Version comparison data:
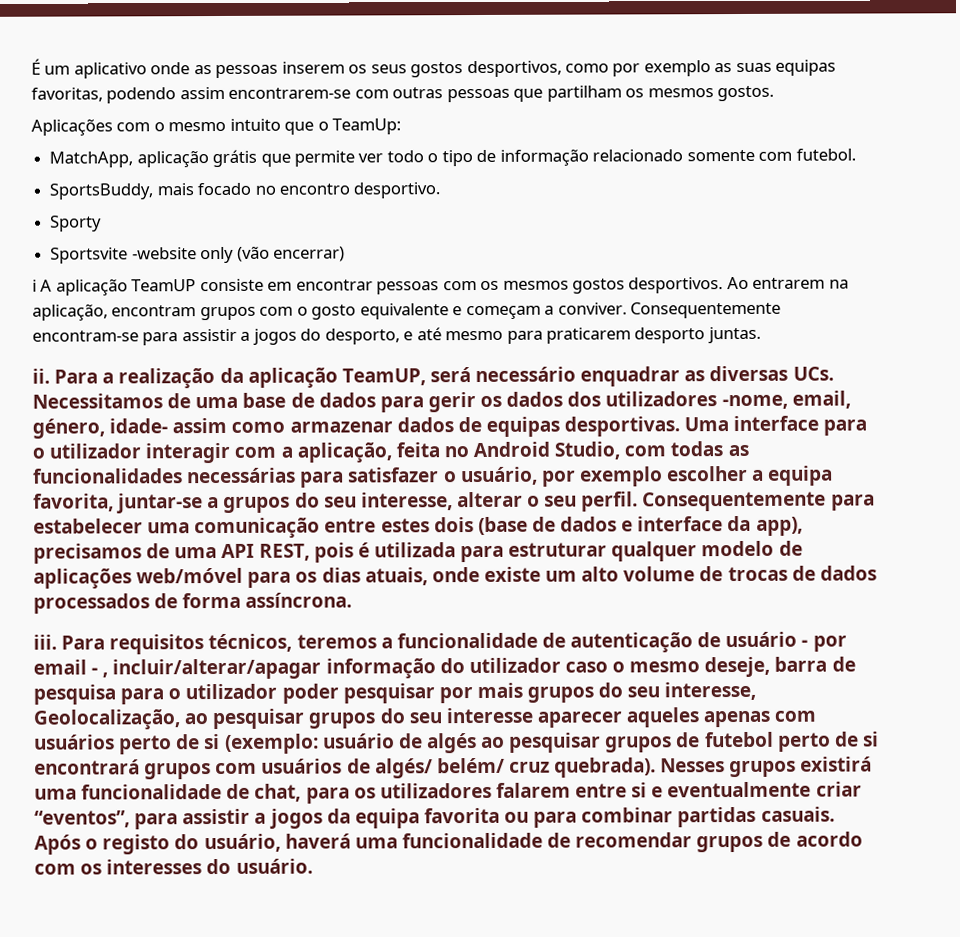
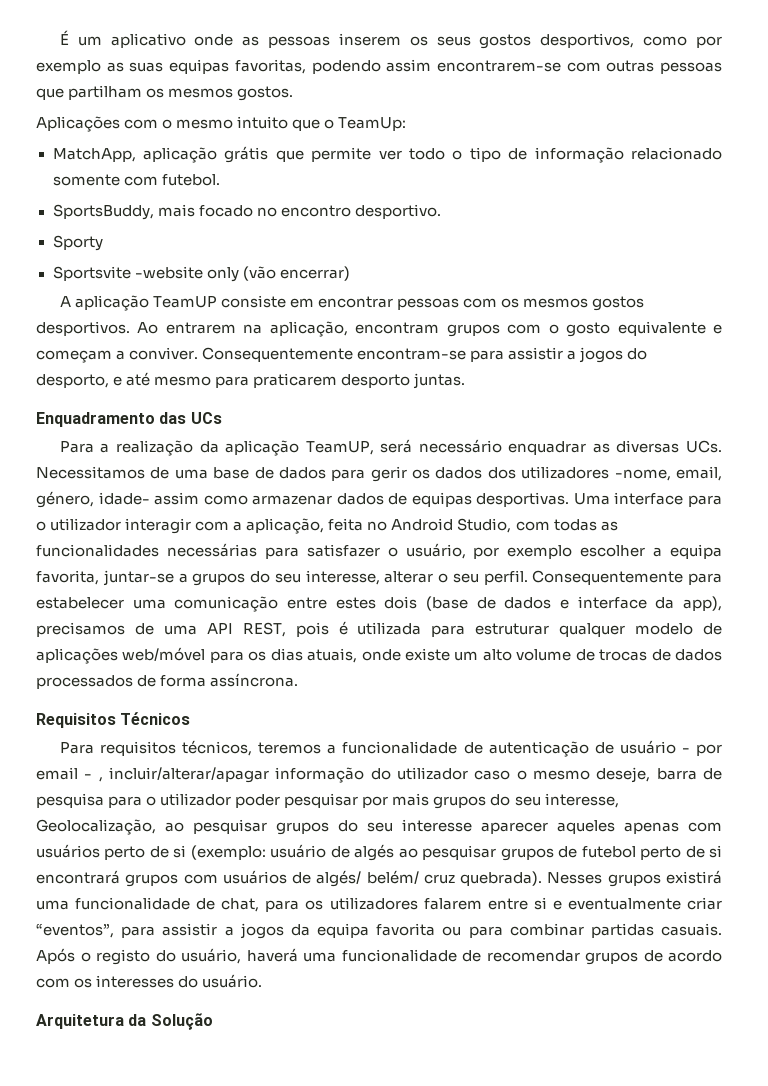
- i A aplicação TeamUP consiste em encontrar pessoas com os mesmos gostos desportivos.
+ A aplicação TeamUP consiste em encontrar pessoas com os mesmos gostos desportivos.
- ii. Para a realização da aplicação TeamUP, será necessário enquadrar as diversas UCs. Necessitamos de uma base de dados para gerir os dados dos utilizadores -nome, email, género, idade- assim como armazenar dados de equipas desportivas.
+ Enquadramento das UCs
+ Para a realização da aplicação TeamUP, será necessário enquadrar as diversas UCs. Necessitamos de uma base de dados para gerir os dados dos utilizadores -nome, email, género, idade- assim como armazenar dados de equipas desportivas.
- iii. Para requisitos técnicos, teremos a funcionalidade de autenticação de usuário - por email - , incluir/alterar/apagar informação do utilizador caso o mesmo deseje, barra de pesquisa para o utilizador poder pesquisar por mais grupos do seu interesse, Geolocalização, ao pesquisar grupos do seu interesse aparecer aqueles apenas com usuários perto de si (exemplo:
+ Requisitos Técnicos
+ Para requisitos técnicos, teremos a funcionalidade de autenticação de usuário - por email - , incluir/alterar/apagar informação do utilizador caso o mesmo deseje, barra de pesquisa para o utilizador poder pesquisar por mais grupos do seu interesse, Geolocalização, ao pesquisar grupos do seu interesse aparecer aqueles apenas com usuários perto de si (exemplo:
+ Arquitetura da Solução

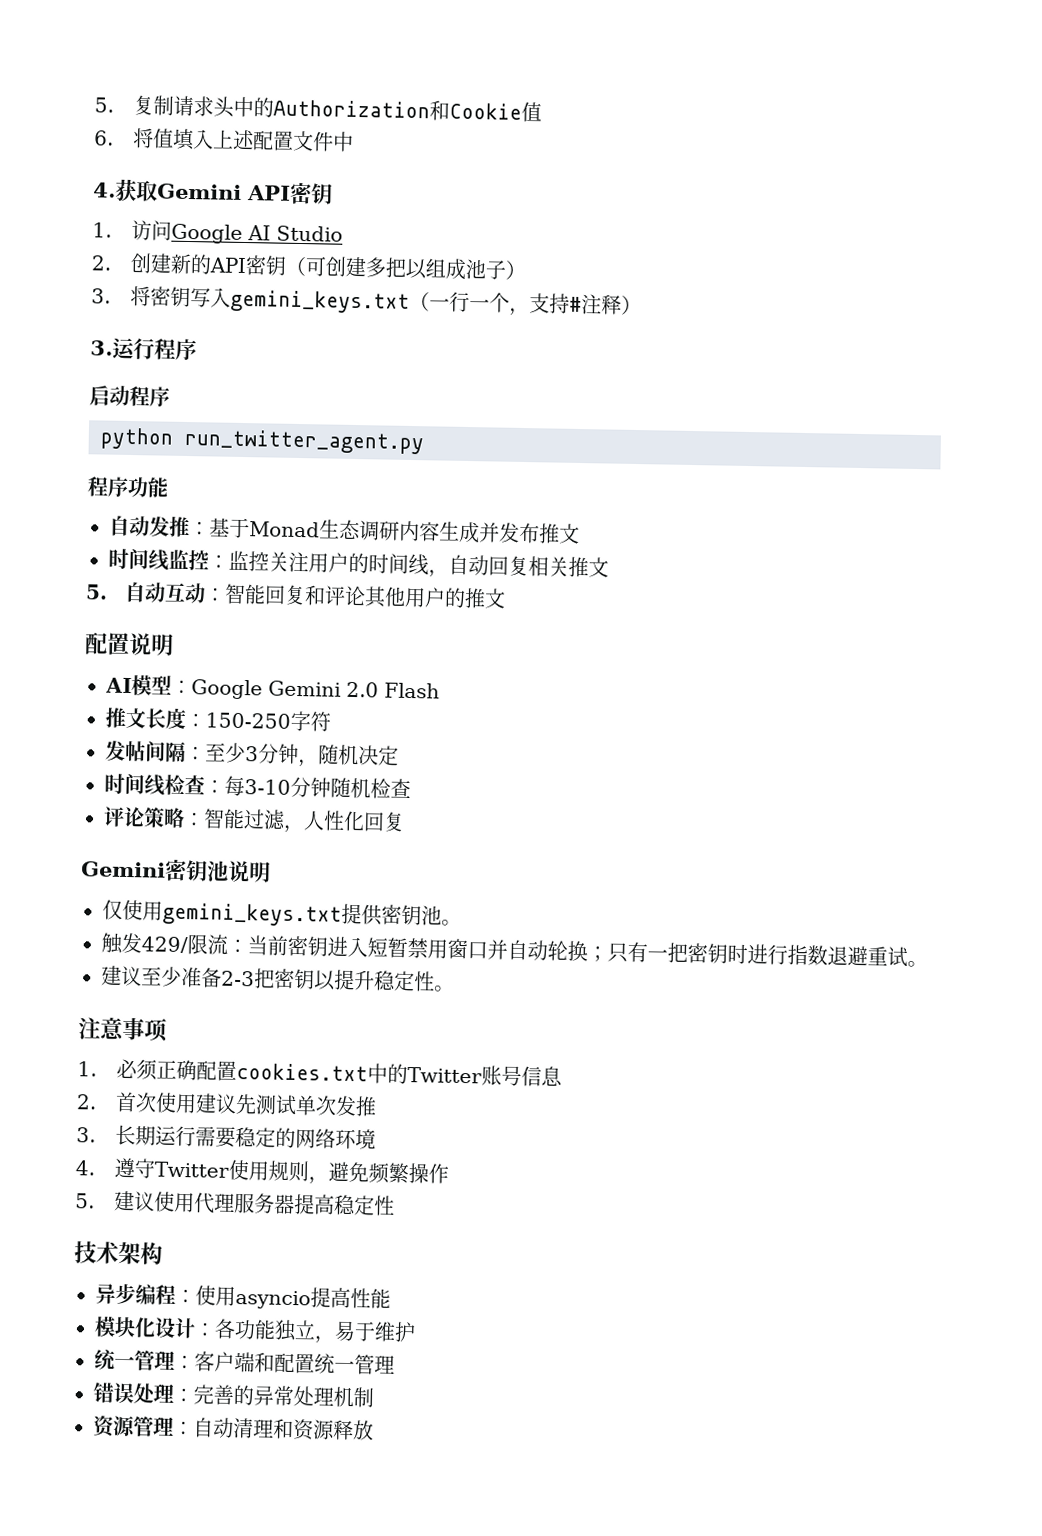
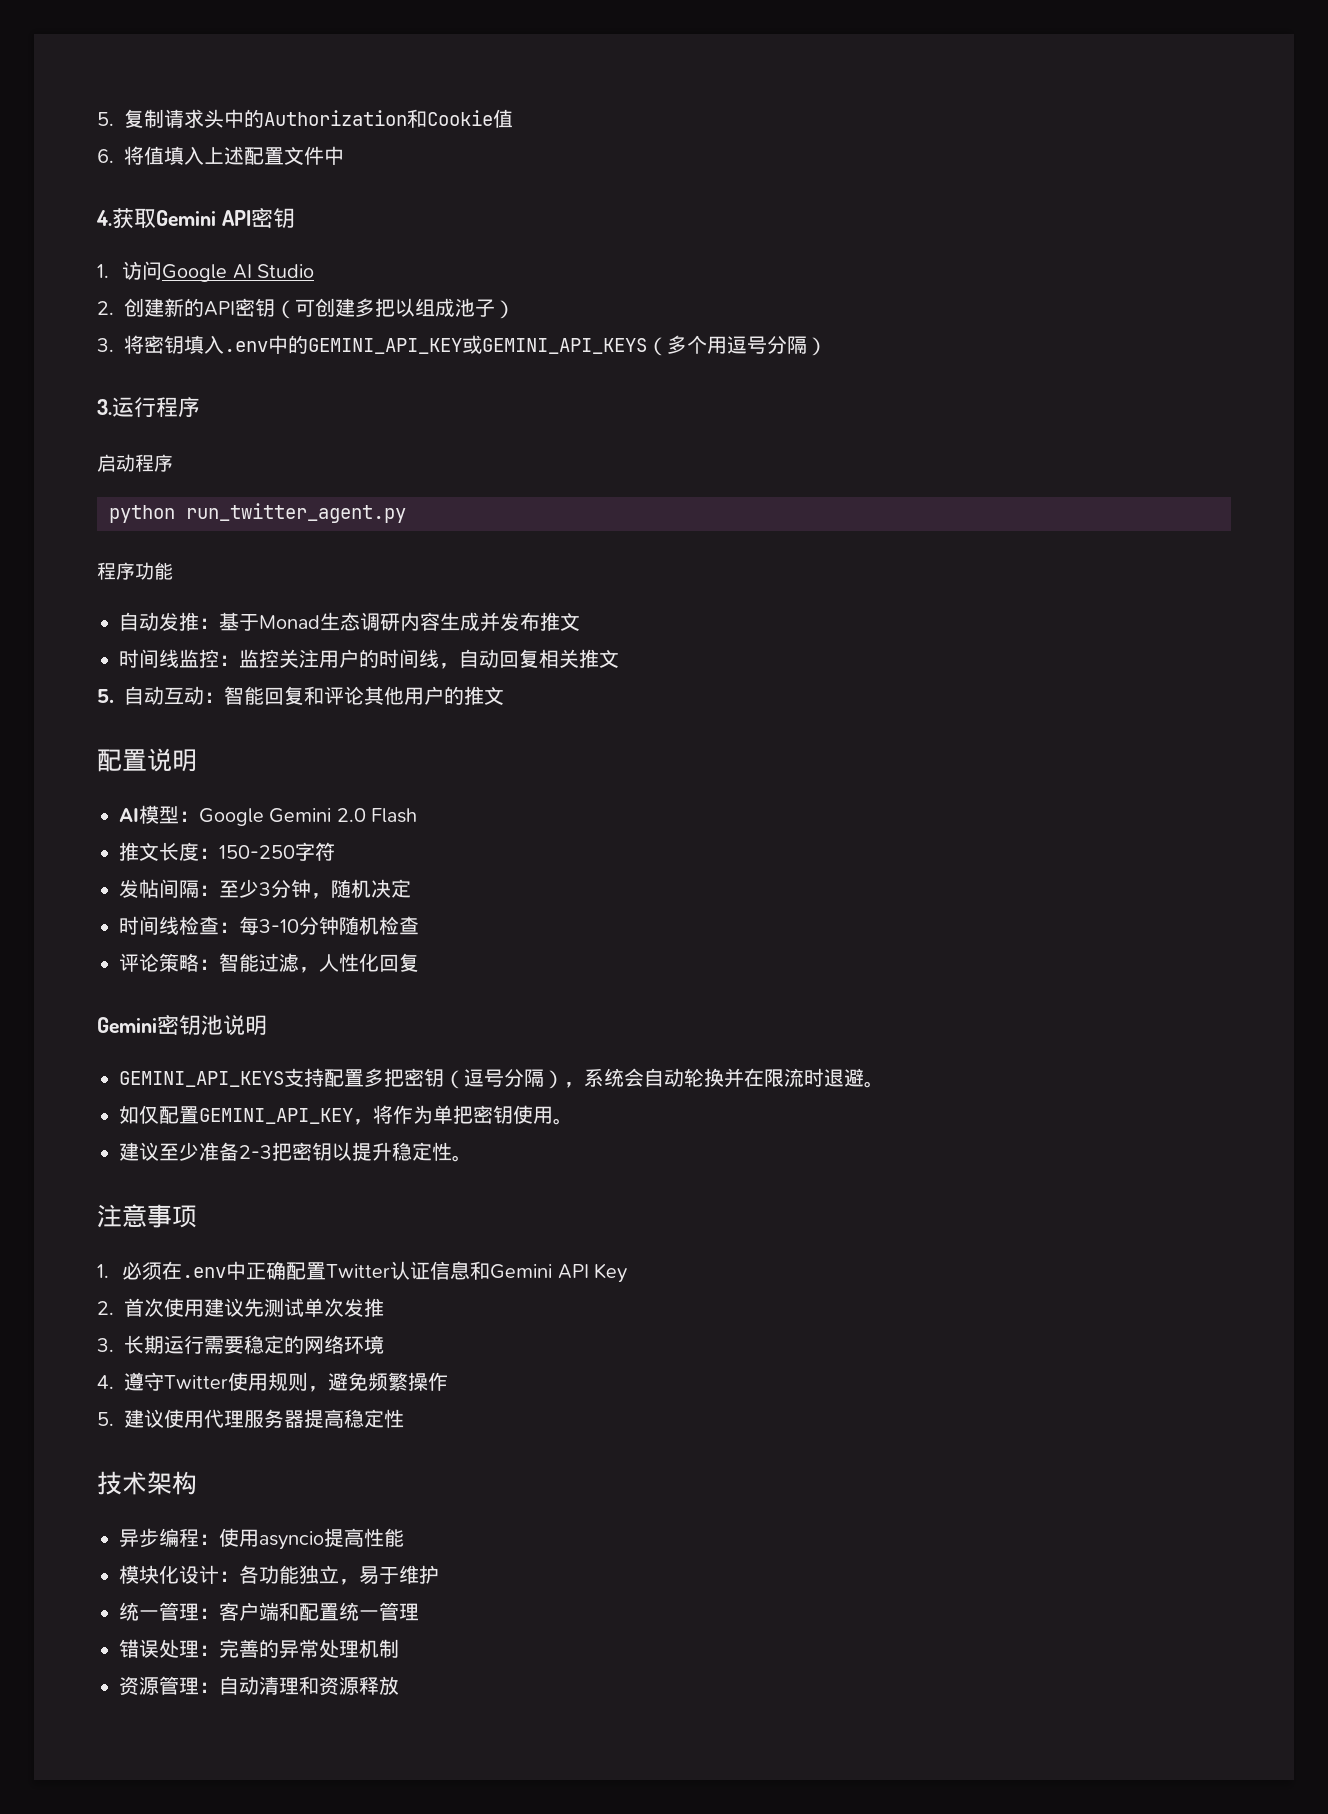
- 3.将密钥写入gemini_keys.txt（一行一个，支持#注释）
+ 3.将密钥填入.env中的GEMINI_API_KEY或GEMINI_API_KEYS（多个用逗号分隔）
- 仅使用gemini_keys.txt提供密钥池。
- 触发429/限流：当前密钥进入短暂禁用窗口并自动轮换；只有一把密钥时进行指数退避重试。
+ GEMINI_API_KEYS支持配置多把密钥（逗号分隔），系统会自动轮换并在限流时退避。
+ 如仅配置GEMINI_API_KEY，将作为单把密钥使用。
- 1.必须正确配置cookies.txt中的Twitter账号信息
+ 1.必须在.env中正确配置Twitter认证信息和Gemini API Key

● Required action: All of the records above are to be printed exactly, with every picture omitted.

● Exercise result:
- i A aplicação TeamUP consiste em encontrar pessoas com os mesmos gostos desportivos.
+ A aplicação TeamUP consiste em encontrar pessoas com os mesmos gostos desportivos.
- ii. Para a realização da aplicação TeamUP, será necessário enquadrar as diversas UCs. Necessitamos de uma base de dados para gerir os dados dos utilizadores -nome, email, género, idade- assim como armazenar dados de equipas desportivas.
+ Enquadramento das UCs
+ Para a realização da aplicação TeamUP, será necessário enquadrar as diversas UCs. Necessitamos de uma base de dados para gerir os dados dos utilizadores -nome, email, género, idade- assim como armazenar dados de equipas desportivas.
- iii. Para requisitos técnicos, teremos a funcionalidade de autenticação de usuário - por email - , incluir/alterar/apagar informação do utilizador caso o mesmo deseje, barra de pesquisa para o utilizador poder pesquisar por mais grupos do seu interesse, Geolocalização, ao pesquisar grupos do seu interesse aparecer aqueles apenas com usuários perto de si (exemplo:
+ Requisitos Técnicos
+ Para requisitos técnicos, teremos a funcionalidade de autenticação de usuário - por email - , incluir/alterar/apagar informação do utilizador caso o mesmo deseje, barra de pesquisa para o utilizador poder pesquisar por mais grupos do seu interesse, Geolocalização, ao pesquisar grupos do seu interesse aparecer aqueles apenas com usuários perto de si (exemplo:
+ Arquitetura da Solução

- 3.将密钥写入gemini_keys.txt（一行一个，支持#注释）
+ 3.将密钥填入.env中的GEMINI_API_KEY或GEMINI_API_KEYS（多个用逗号分隔）
- 仅使用gemini_keys.txt提供密钥池。
- 触发429/限流：当前密钥进入短暂禁用窗口并自动轮换；只有一把密钥时进行指数退避重试。
+ GEMINI_API_KEYS支持配置多把密钥（逗号分隔），系统会自动轮换并在限流时退避。
+ 如仅配置GEMINI_API_KEY，将作为单把密钥使用。
- 1.必须正确配置cookies.txt中的Twitter账号信息
+ 1.必须在.env中正确配置Twitter认证信息和Gemini API Key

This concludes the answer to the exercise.